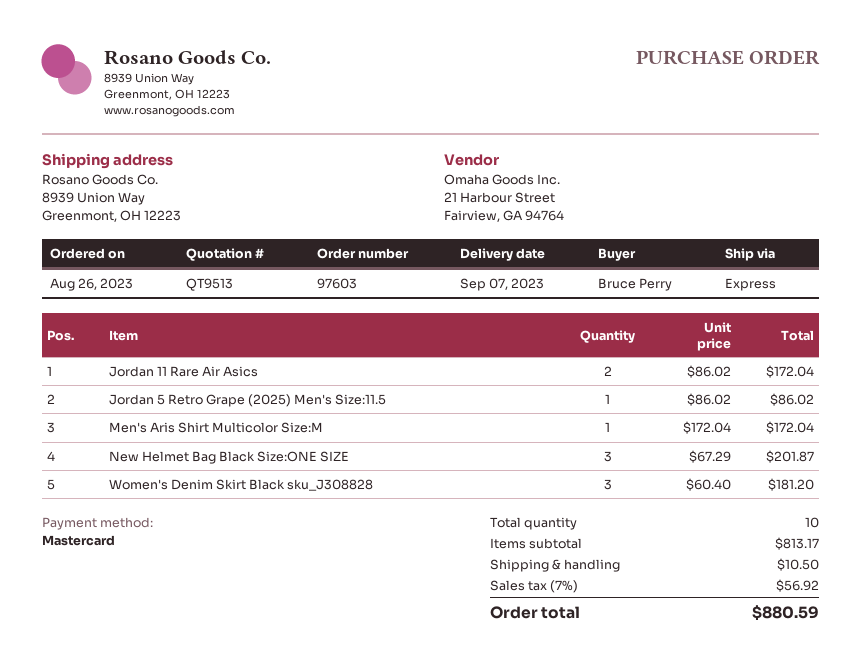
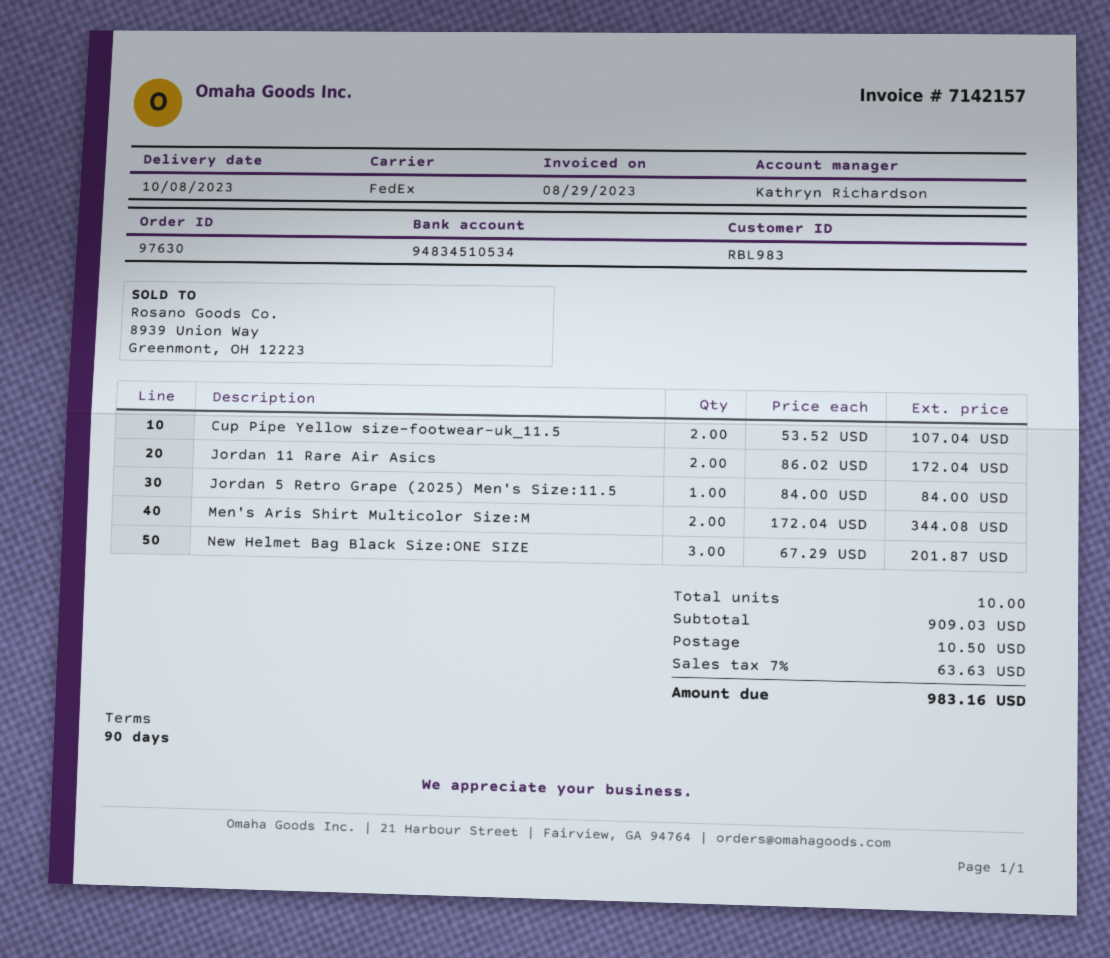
order number: 97603 -> 97630
delivery date: 2023-09-07 -> 2023-10-08
shipping method: express -> FedEx
Jordan 5 Retro Grape (2025) Men's Size:11.5: 1 x 86.02 = 86.02 -> 1 x 84.00 = 84.00
Men's Aris Shirt Multicolor Size:M: 1 x 172.04 = 172.04 -> 2 x 172.04 = 344.08
Women's Denim Skirt Black sku_J308828: 3 x 60.40 = 181.20 -> none
Cup Pipe Yellow size-footwear-uk_11.5: none -> 2 x 53.52 = 107.04
subtotal: 813.17 -> 909.03
tax: 7% = 56.92 -> 7% = 63.63
total: 880.59 -> 983.16

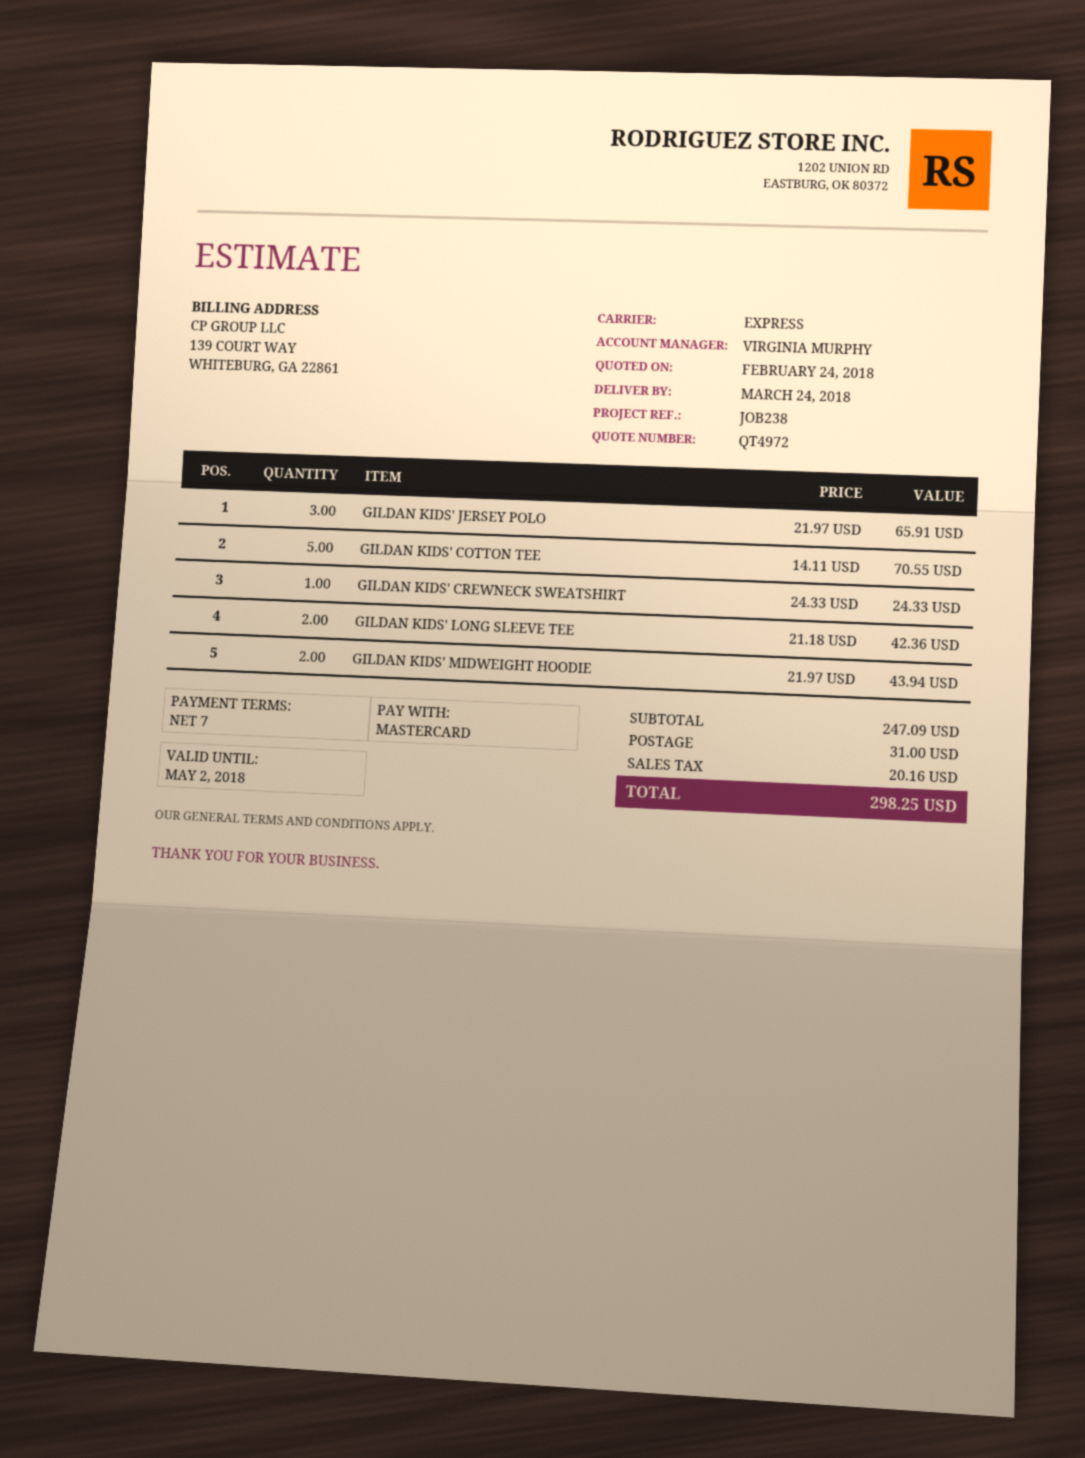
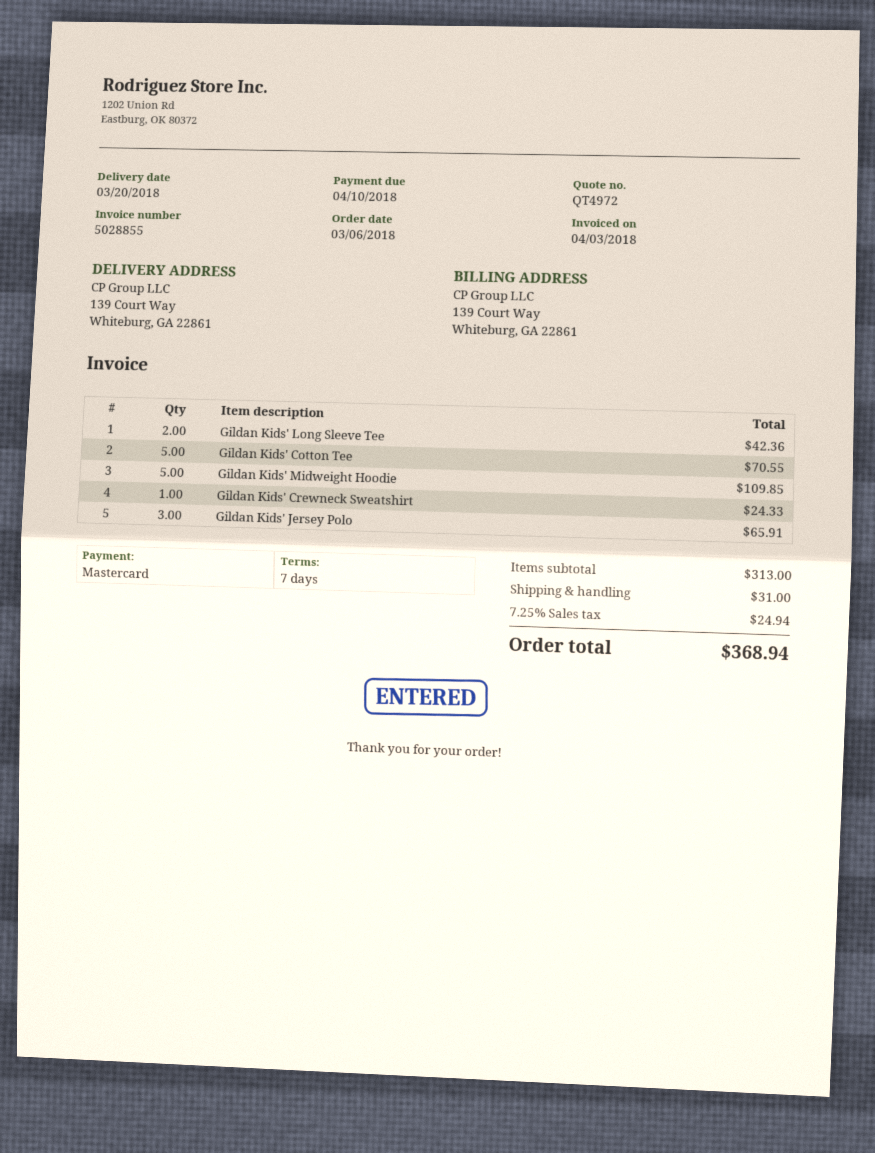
delivery date: 2018-03-24 -> 2018-03-20
GILDAN KIDS' MIDWEIGHT HOODIE: 2 for 43.94 -> 5 for 109.85
subtotal: 247.09 -> 313.00
tax: 20.16 -> 24.94
total: 298.25 -> 368.94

* [EXERCISE] The lines to reproduce run from the one above containing "Women's Denim Skirt" through the one containing "delivery date: 2018-03-24 -> 2018-03-20". Copy them exactly and leave out all pictures.

* [SOLUTION]
Women's Denim Skirt Black sku_J308828: 3 x 60.40 = 181.20 -> none
Cup Pipe Yellow size-footwear-uk_11.5: none -> 2 x 53.52 = 107.04
subtotal: 813.17 -> 909.03
tax: 7% = 56.92 -> 7% = 63.63
total: 880.59 -> 983.16

delivery date: 2018-03-24 -> 2018-03-20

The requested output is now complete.